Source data

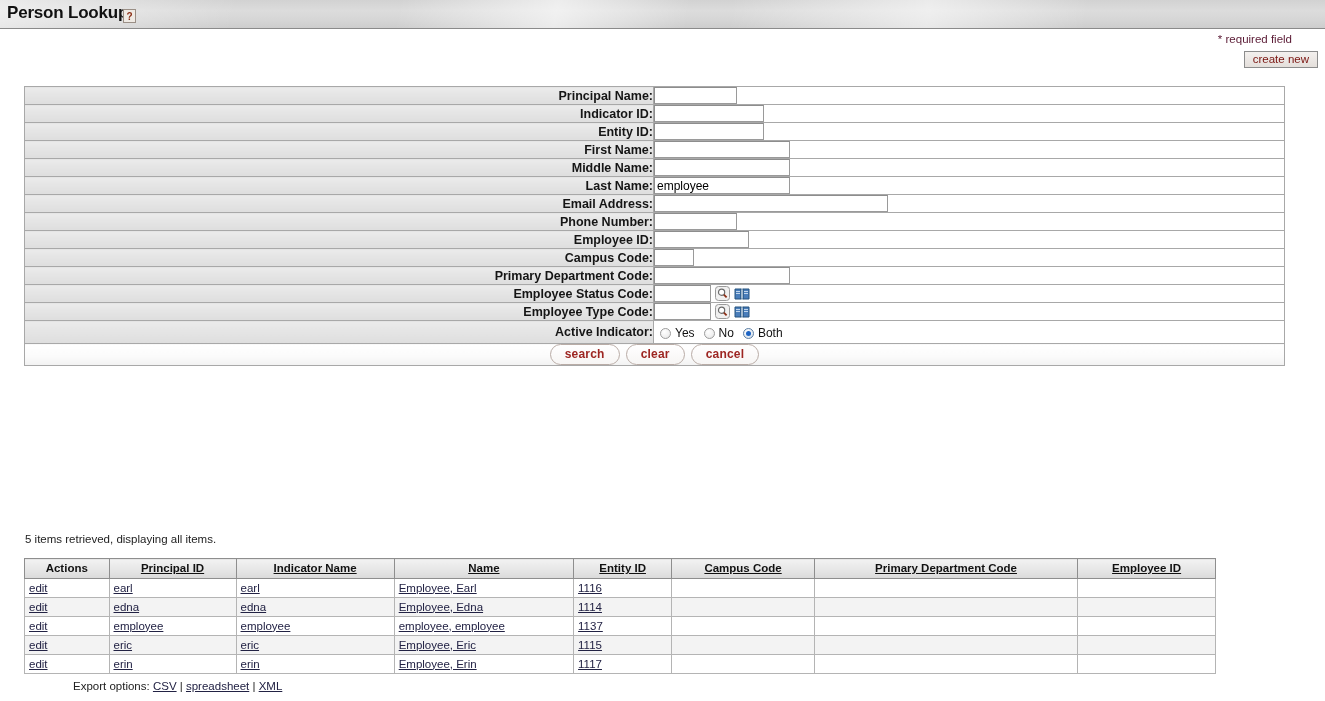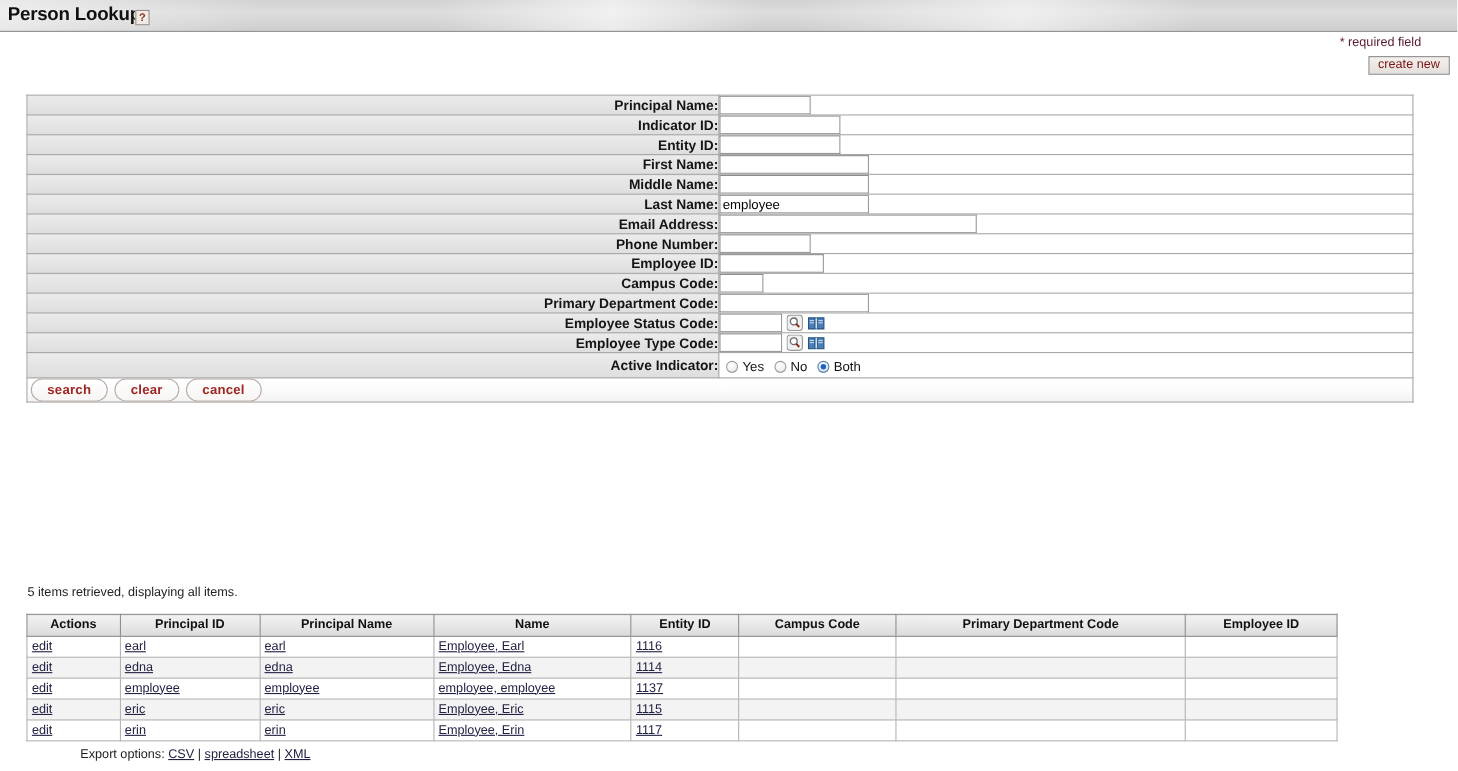--- a/index.html
+++ b/index.html
@@ -158,21 +158,21 @@
     left: 2px; top: 2px;
     width: 5px; height: 5px;
     border-radius: 50%;
     background: #1b63c4;
   }
   .rb-text { vertical-align: middle; }
 
   
   td.btnrow {
     background: linear-gradient(180deg, #ffffff 0%, #fbfbfb 55%, #f2f2f2 100%);
-    text-align: left;
+    text-align: center;
     padding: 7px 0 8px 0;
   }
   .pill {
     display: inline-block;
     margin: 0 3px;
     padding: 2px 14px 3px 14px;
     font-size: 12px;
     font-weight: bold;
     color: #9d2622;
     background: linear-gradient(180deg, #ffffff 0%, #f7f5f4 100%);
@@ -206,20 +206,21 @@
     border: 1px solid #8e8e8e;
     background: linear-gradient(180deg, #f2f2f2 0%, #e6e6e6 55%, #dadada 100%);
     font-weight: bold;
     font-size: 11.5px;
     padding: 3px 4px 4px 4px;
     color: #111;
     text-align: center;
     white-space: nowrap;
   }
   table.results th span.sortable {
+    text-decoration: underline;
     cursor: pointer;
   }
   table.results td {
     border: 1px solid #b4b4b4;
     padding: 2px 4px 3px 4px;
     height: 13px;
     color: #000;
   }
   table.results tr.odd td { background: #ffffff; }
   table.results tr.even td { background: #f3f3f3; }
@@ -356,21 +357,21 @@
 </div>
 
 <div class="retrieved">5 items retrieved, displaying all items.</div>
 
 <div class="results-wrap">
   <table class="results">
     <thead>
         <tr id="results-head">
           <th class="col-actions"><span>Actions</span></th>
           <th class="col-pid"><span class="sortable">Principal ID</span></th>
-          <th class="col-pname"><span class="sortable">Principal Name</span></th>
+          <th class="col-pname"><span class="sortable">Indicator Name</span></th>
           <th class="col-name"><span class="sortable">Name</span></th>
           <th class="col-entity"><span class="sortable">Entity ID</span></th>
           <th class="col-campus"><span class="sortable">Campus Code</span></th>
           <th class="col-dept"><span class="sortable">Primary Department Code</span></th>
           <th class="col-empid"><span class="sortable">Employee ID</span></th>
         </tr>
       </thead>
     <tbody id="results-body">
         <tr class="odd">
           <td class="col-actions"><a>edit</a></td>

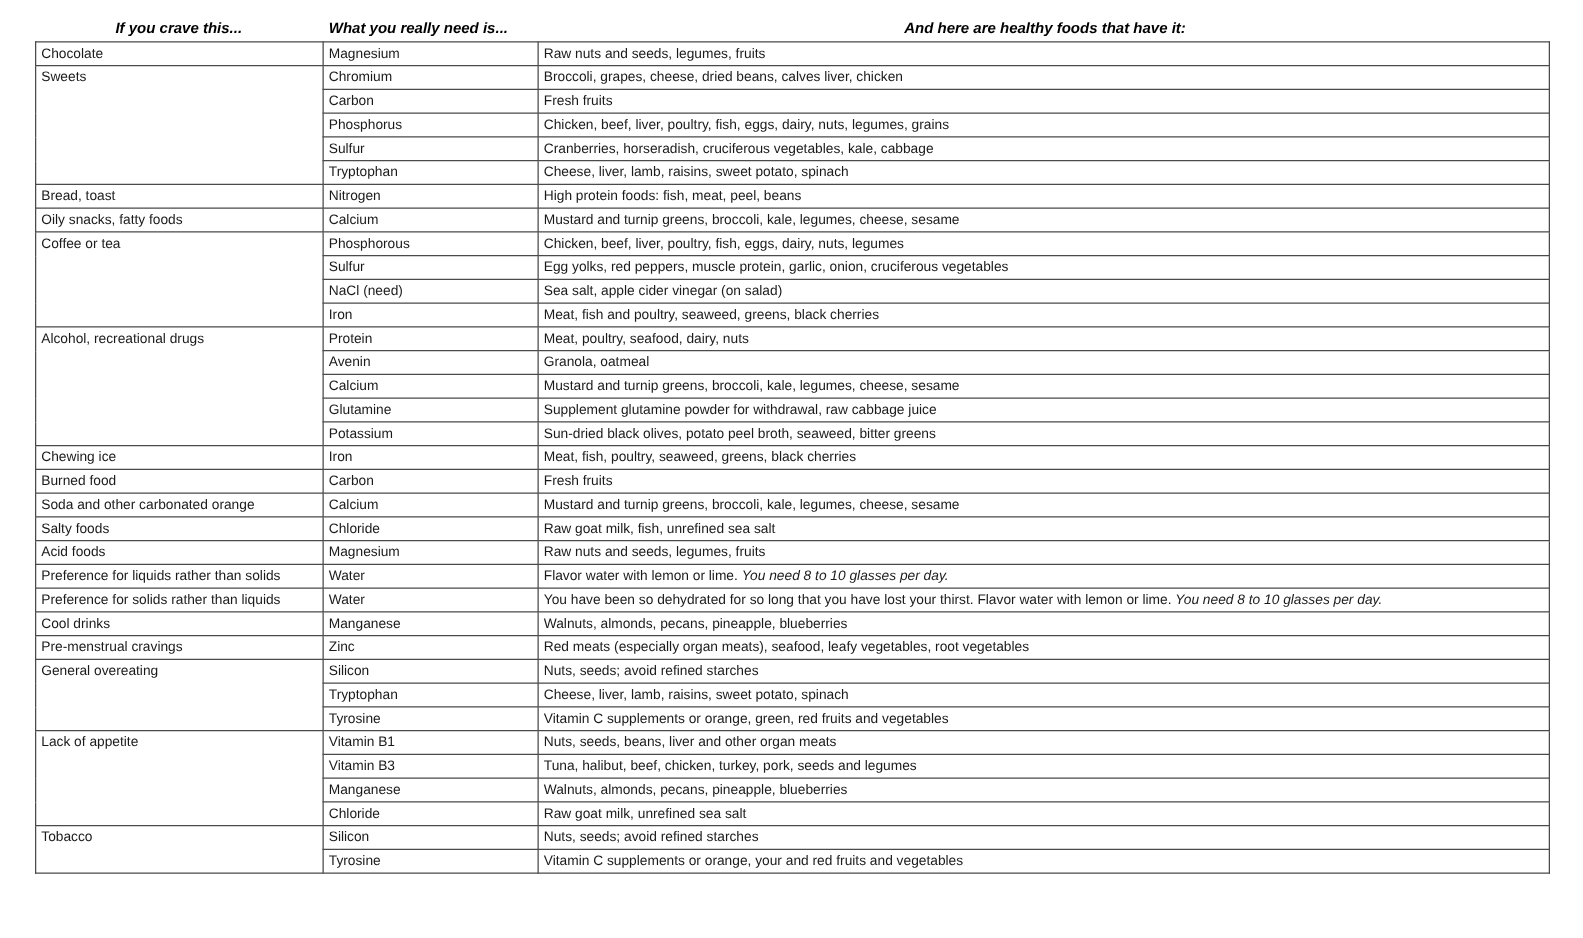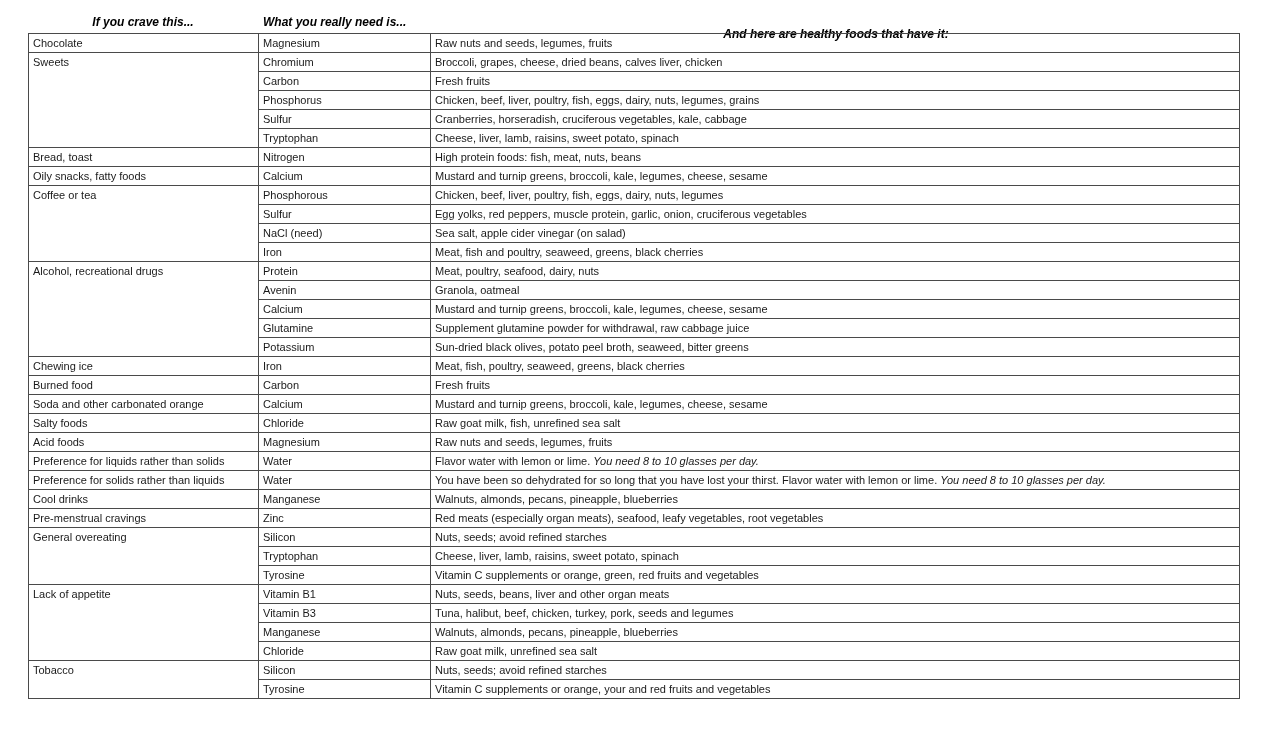--- a/index.html
+++ b/index.html
@@ -14,21 +14,21 @@
 
   .col-headers { position: absolute; top: 13px; left: 28px; width: 1211px; height: 18px; }
   .col-header {
     position: absolute; top: 0; height: 18px;
     font-size: 12px; font-weight: bold; font-style: italic;
     color: #000000; text-align: center; line-height: 18px;
     white-space: nowrap; overflow: visible;
   }
   .col-header.h1 { left: 0;     width: 230px; }
   .col-header.h2 { left: 232px; width: 172px; text-align: left; padding-left: 3px; }
-  .col-header.h3 { left: 405px; width: 806px; margin-top: 12px; }
+  .col-header.h3 { left: 405px; width: 806px; }
 
   table.craving-table {
     position: absolute; left: 28px; top: 33px;
     width: 1211px;
     border-collapse: collapse;
     table-layout: fixed;
     border: 1px solid #701a75;
   }
   .craving-table td {
     border: 1px solid #4a4a4a;
@@ -86,21 +86,21 @@
           <td>Sulfur</td>
           <td><span>Cranberries, horseradish, cruciferous vegetables, kale, cabbage</span></td>
         </tr>
         <tr>
           <td>Tryptophan</td>
           <td><span>Cheese, liver, lamb, raisins, sweet potato, spinach</span></td>
         </tr>
         <tr>
           <td rowspan="1">Bread, toast</td>
           <td>Nitrogen</td>
-          <td><span>High protein foods: fish, meat, nuts, beans</span></td>
+          <td><span>High protein foods: fish, meat, peel, beans</span></td>
         </tr>
         <tr>
           <td rowspan="1">Oily snacks, fatty foods</td>
           <td>Calcium</td>
           <td><span>Mustard and turnip greens, broccoli, kale, legumes, cheese, sesame</span></td>
         </tr>
         <tr>
           <td rowspan="4">Coffee or tea</td>
           <td>Phosphorous</td>
           <td><span>Chicken, beef, liver, poultry, fish, eggs, dairy, nuts, legumes</span></td>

Your assignment: Look above for the line holding "position: absolute; top: 0;" and the line holding "<td>Nitrogen</td>". Retype both, and every line between them, word for word and nothing else.

Completed exercise:
     position: absolute; top: 0; height: 18px;
     font-size: 12px; font-weight: bold; font-style: italic;
     color: #000000; text-align: center; line-height: 18px;
     white-space: nowrap; overflow: visible;
   }
   .col-header.h1 { left: 0;     width: 230px; }
   .col-header.h2 { left: 232px; width: 172px; text-align: left; padding-left: 3px; }
-  .col-header.h3 { left: 405px; width: 806px; margin-top: 12px; }
+  .col-header.h3 { left: 405px; width: 806px; }
 
   table.craving-table {
     position: absolute; left: 28px; top: 33px;
     width: 1211px;
     border-collapse: collapse;
     table-layout: fixed;
     border: 1px solid #701a75;
   }
   .craving-table td {
     border: 1px solid #4a4a4a;
@@ -86,21 +86,21 @@
           <td>Sulfur</td>
           <td><span>Cranberries, horseradish, cruciferous vegetables, kale, cabbage</span></td>
         </tr>
         <tr>
           <td>Tryptophan</td>
           <td><span>Cheese, liver, lamb, raisins, sweet potato, spinach</span></td>
         </tr>
         <tr>
           <td rowspan="1">Bread, toast</td>
           <td>Nitrogen</td>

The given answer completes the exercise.